Domingo, 10 de julio de 2016 | Hoy
1816-2016
Por Mario Rapoport
Doscientos años no son nada para el resto del mundo
y tampoco para la tierra que dibuja nuestra geografía
gracias a un meteorito caído por azar desde la cruz del sur.
Sí lo son para el comienzo de nuestra vida independiente
un nueve de julio de 1816 cuando San Martín la urgía
desde Mendoza mientras preparaba su expedición libertadora
en Europa surgía amenazante la Santa Alianza
y en Tucumán se dibujaba la voluntad política
de las provincias unidas
separadas pronto por cruentas guerras civiles.
Una tierra de fértiles campos
sin otro límite que el horizonte esquivo
y altas montañas que atraviesan las nubes como jirafas
mientras en sus laderas brota por las tardes el vino del ocaso.
Una tierra con un río tan ancho que le basta una sola orilla
y un largo contorno de costas de mar
donde el sol del amanecer acaricia la espuma de las olas .
De sierras talladas por la edad y los vientos
y lagos profundos cuyas gotas salpican
el centro de la tierra.
Paisajes cuya belleza ocultan múltiples riquezas y tesoros,
alimentos, petróleo, agua y minerales
que convocan codicias propias y ajenas.
Esa extensión se pobló con un reguero
de ciudades dispersas entre enormes distancias
y una megalópolis gigante que succiona todo lo demás.
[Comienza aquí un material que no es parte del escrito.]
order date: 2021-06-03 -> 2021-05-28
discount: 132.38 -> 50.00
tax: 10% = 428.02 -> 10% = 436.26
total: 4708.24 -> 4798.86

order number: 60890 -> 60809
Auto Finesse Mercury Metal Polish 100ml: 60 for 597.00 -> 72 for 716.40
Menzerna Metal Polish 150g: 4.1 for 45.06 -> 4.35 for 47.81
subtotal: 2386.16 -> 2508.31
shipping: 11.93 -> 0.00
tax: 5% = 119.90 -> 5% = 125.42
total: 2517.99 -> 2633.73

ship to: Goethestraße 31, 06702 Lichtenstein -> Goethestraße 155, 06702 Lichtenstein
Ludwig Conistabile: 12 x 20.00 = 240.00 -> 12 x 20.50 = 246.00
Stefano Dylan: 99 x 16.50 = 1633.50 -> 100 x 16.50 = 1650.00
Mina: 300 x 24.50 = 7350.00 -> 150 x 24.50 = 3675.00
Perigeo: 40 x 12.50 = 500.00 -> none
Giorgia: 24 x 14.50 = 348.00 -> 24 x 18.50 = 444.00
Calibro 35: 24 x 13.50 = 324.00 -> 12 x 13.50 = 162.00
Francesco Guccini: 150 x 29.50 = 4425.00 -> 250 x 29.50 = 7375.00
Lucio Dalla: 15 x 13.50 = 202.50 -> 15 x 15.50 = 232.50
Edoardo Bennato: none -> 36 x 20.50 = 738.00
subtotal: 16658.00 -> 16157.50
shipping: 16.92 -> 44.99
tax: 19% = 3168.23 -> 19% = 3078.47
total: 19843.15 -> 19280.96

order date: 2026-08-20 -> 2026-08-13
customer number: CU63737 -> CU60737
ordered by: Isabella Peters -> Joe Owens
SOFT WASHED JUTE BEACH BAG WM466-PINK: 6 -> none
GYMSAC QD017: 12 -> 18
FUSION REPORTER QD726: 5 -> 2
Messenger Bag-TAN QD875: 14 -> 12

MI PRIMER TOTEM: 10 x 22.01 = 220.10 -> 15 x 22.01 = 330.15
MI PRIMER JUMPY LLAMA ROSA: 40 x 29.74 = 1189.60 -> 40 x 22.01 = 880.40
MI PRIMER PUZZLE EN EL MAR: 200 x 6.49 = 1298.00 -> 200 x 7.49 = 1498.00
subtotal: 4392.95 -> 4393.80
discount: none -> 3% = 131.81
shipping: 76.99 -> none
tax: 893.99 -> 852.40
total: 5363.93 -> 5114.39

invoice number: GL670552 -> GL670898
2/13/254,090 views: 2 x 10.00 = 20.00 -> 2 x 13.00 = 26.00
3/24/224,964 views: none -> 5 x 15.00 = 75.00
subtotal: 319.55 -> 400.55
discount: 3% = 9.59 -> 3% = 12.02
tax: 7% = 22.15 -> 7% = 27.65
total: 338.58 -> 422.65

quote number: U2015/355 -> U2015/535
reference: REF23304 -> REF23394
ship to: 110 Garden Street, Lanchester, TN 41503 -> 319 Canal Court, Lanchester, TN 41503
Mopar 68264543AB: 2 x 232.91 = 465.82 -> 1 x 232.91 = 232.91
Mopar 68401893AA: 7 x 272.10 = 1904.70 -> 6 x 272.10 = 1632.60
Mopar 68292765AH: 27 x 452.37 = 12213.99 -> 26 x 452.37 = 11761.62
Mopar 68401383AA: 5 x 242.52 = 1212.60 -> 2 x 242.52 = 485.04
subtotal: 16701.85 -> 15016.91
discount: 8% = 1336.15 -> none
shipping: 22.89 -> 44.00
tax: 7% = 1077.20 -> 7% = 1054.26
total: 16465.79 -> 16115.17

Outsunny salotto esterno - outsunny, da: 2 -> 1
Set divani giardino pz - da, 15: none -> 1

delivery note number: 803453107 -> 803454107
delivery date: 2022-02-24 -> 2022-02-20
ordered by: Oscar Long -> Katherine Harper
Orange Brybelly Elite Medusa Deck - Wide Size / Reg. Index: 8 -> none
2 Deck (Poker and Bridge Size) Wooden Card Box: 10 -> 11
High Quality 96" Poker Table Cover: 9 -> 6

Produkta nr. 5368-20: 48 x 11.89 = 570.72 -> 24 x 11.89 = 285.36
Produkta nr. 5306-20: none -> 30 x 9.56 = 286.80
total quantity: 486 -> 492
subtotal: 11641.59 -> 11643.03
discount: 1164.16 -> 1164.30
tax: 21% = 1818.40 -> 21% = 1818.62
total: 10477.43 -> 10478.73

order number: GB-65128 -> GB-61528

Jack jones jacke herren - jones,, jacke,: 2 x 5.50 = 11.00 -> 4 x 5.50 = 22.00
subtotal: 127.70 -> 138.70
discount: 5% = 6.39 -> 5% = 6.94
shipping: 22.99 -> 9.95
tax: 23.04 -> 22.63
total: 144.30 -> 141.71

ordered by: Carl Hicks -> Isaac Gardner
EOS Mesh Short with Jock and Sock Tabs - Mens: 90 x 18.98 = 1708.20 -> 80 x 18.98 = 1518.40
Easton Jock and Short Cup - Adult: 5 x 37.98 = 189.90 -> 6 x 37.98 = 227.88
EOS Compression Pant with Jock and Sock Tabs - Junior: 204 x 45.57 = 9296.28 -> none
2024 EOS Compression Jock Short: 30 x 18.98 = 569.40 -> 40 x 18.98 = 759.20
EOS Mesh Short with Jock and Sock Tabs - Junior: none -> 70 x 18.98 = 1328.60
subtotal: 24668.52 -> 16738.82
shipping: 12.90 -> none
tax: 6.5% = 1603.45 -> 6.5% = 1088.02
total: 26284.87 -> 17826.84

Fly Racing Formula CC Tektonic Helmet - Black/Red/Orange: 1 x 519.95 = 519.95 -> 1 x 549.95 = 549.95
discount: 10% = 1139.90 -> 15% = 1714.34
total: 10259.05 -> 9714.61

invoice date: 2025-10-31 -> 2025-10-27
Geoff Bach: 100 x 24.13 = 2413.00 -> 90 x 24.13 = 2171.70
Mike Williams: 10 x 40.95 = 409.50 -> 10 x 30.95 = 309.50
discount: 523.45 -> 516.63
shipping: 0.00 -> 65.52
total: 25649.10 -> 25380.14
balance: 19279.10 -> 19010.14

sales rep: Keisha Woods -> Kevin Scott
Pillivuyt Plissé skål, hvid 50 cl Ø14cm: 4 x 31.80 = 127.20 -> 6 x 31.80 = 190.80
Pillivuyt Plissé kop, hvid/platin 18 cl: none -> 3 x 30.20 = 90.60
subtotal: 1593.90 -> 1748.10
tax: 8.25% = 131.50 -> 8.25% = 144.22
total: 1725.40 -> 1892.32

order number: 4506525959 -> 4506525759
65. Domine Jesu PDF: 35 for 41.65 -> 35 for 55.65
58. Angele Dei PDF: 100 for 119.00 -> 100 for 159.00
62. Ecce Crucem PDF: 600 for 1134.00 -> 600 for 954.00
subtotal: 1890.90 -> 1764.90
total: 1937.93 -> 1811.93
Doscientos años importan por su pueblo y su historia
con un mapa genético en el que corre la sangre
de generaciones enteras
primero de indígenas, mestizos, gente de color y criollos
luego de pobres inmigrantes
venidos de orillas e idiomas lejanos
pensando que llegaron al país de sus sueños
donde debieron trabajar duramente
día y noche regados por sus propios sudores
mientras sus hijos estudiaban
para tener un porvenir distinto.
En ese mapa genético circula también
la savia de una élite que trató en vano de sacudirse
el polvo de sus latifundios
creyendo que la civilización vendría
de afuera para reemplazar
la barbarie que según ellos debían soportar
y no pensaban en crear más bienes que los
que proveía la pródiga naturaleza
porque su aspiración principal era
la de convertirse en una colonia próspera
de Europa y el capital británico.
No concordaban plenamente con ello
los principales próceres de la independencia
a los que se desplazó, se los dejó abandonados
a su suerte o se los empujó al exilio
mientras prevalecían la luchas
por el poder y las guerras civiles
aunque luego se necesitó
poner sus nombres y sus figuras
en calles, pueblos y monumentos
para justificar un pasado menos oprobioso.
Desde el empréstito Baring sucesivos gobiernos
vivieron con un endeudamiento
externo que produjo repetidas crisis
enriqueciendo a unos pocos e incubando
el huevo de la serpiente
de la corrupción y el despilfarro.
Doscientos años pesan también si los medimos
con la vara de hombres y mujeres, políticos, intelectuales
y simples ciudadanos que se opusieron
a este destino, en medio de pasiones y odios viscerales,
golpes de estado y medidas de gobierno
que llevan como marca la entrega
de nuestra soberanía jurídica, política y económica
en un país condenado al éxito por sus riquezas
que una y otra vez fueron apropiadas
por muy pocos y se fugaron al exterior
dejándonos al borde del precipicio.
Por eso debemos recobrar nuevamente
el verdadero sentido del nueve de julio.